Leave out the images and repeat the listing below without a single change.

The data
========

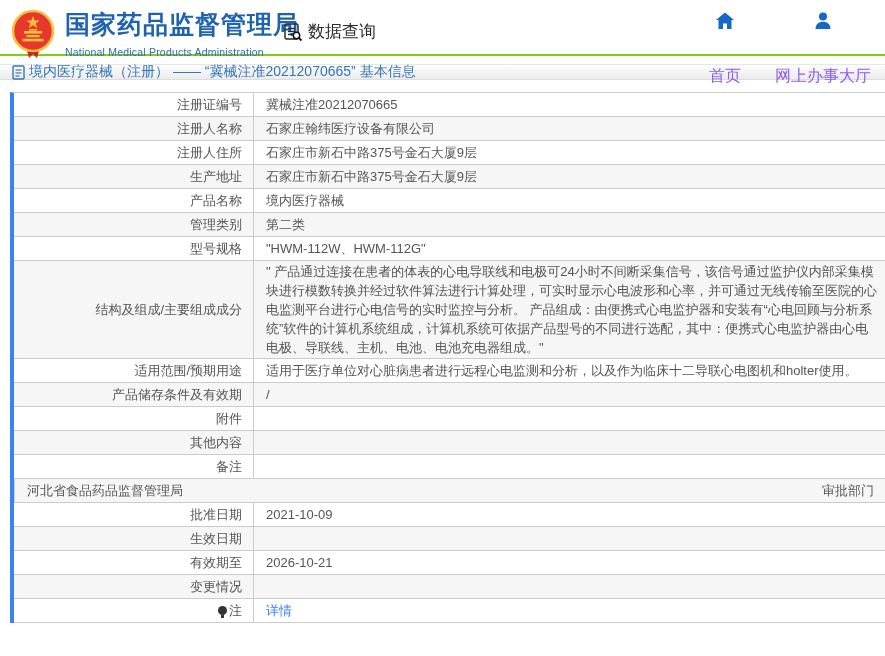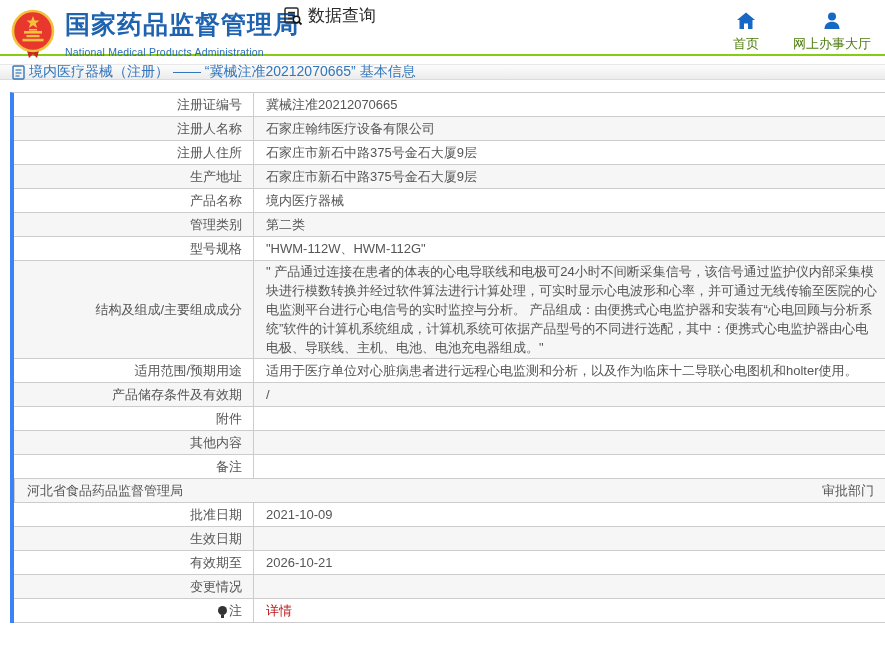--- a/index.html
+++ b/index.html
@@ -42,7 +42,7 @@
   }
   .section-title {
     position: absolute;
-    left: 283px; top: 4px;
+    left: 283px; top: 20px;
     display: flex;
     align-items: center;
     gap: 5px;

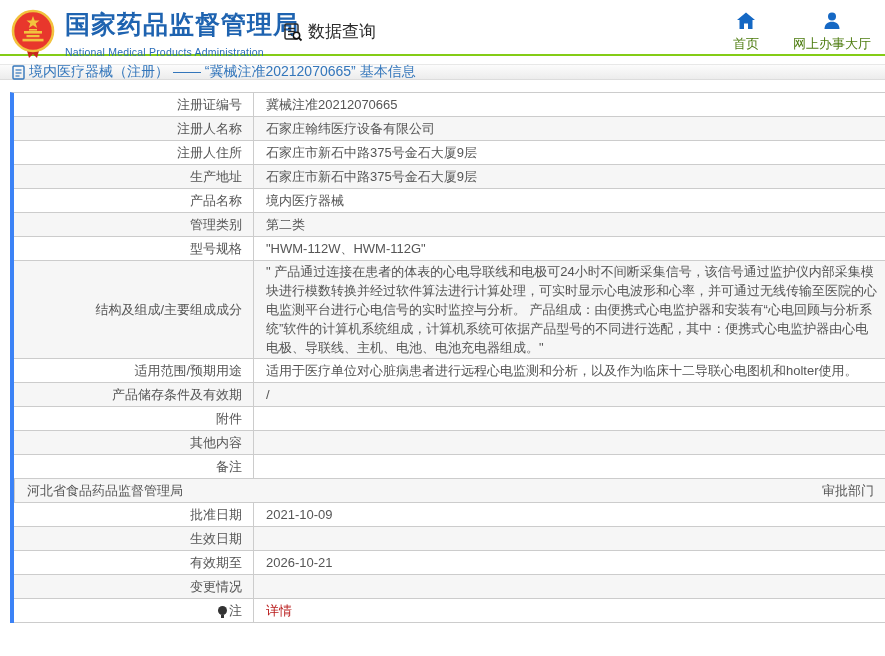--- a/index.html
+++ b/index.html
@@ -61,9 +61,10 @@
     flex-direction: column;
     align-items: center;
     text-decoration: none;
-    color: #4d7c0f;
-    font-size: 13px;
+    color: #8b5cf6;
+    font-size: 16px;
     line-height: 16px;
+    gap: 32px;
   }
   .top-nav .nav-ic { height: 20px; margin-bottom: 5px; }
 

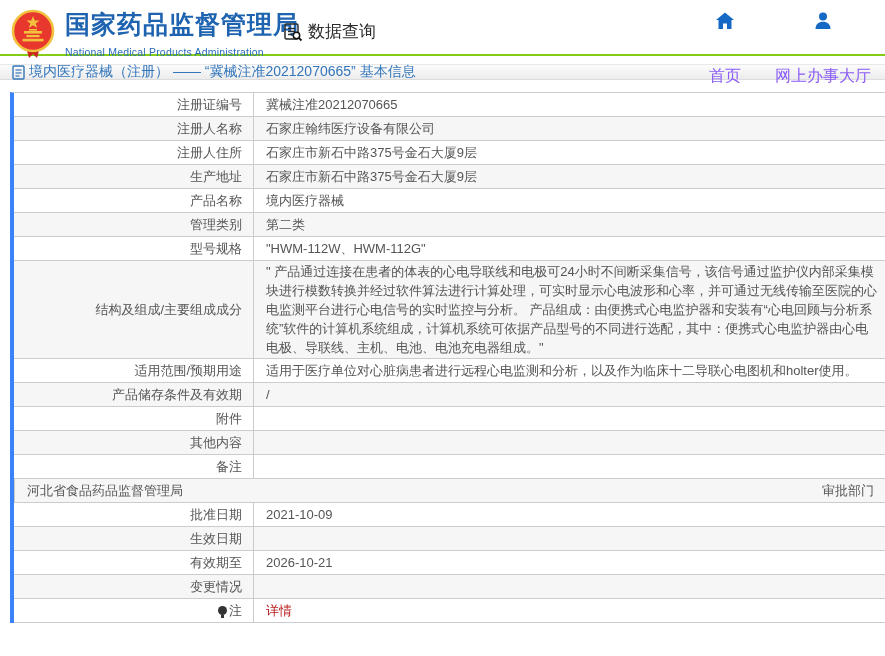--- a/index.html
+++ b/index.html
@@ -118,7 +118,7 @@
     padding: 1px 8px 1px 12px;
   }
   .info-table .value a {
-    color: #b91c1c;
+    color: #3b82f6;
     text-decoration: none;
   }
   .bulb {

========

Written solution
--- a/index.html
+++ b/index.html
@@ -42,7 +42,7 @@
   }
   .section-title {
     position: absolute;
-    left: 283px; top: 4px;
+    left: 283px; top: 20px;
     display: flex;
     align-items: center;
     gap: 5px;

--- a/index.html
+++ b/index.html
@@ -61,9 +61,10 @@
     flex-direction: column;
     align-items: center;
     text-decoration: none;
-    color: #4d7c0f;
-    font-size: 13px;
+    color: #8b5cf6;
+    font-size: 16px;
     line-height: 16px;
+    gap: 32px;
   }
   .top-nav .nav-ic { height: 20px; margin-bottom: 5px; }
 

--- a/index.html
+++ b/index.html
@@ -118,7 +118,7 @@
     padding: 1px 8px 1px 12px;
   }
   .info-table .value a {
-    color: #b91c1c;
+    color: #3b82f6;
     text-decoration: none;
   }
   .bulb {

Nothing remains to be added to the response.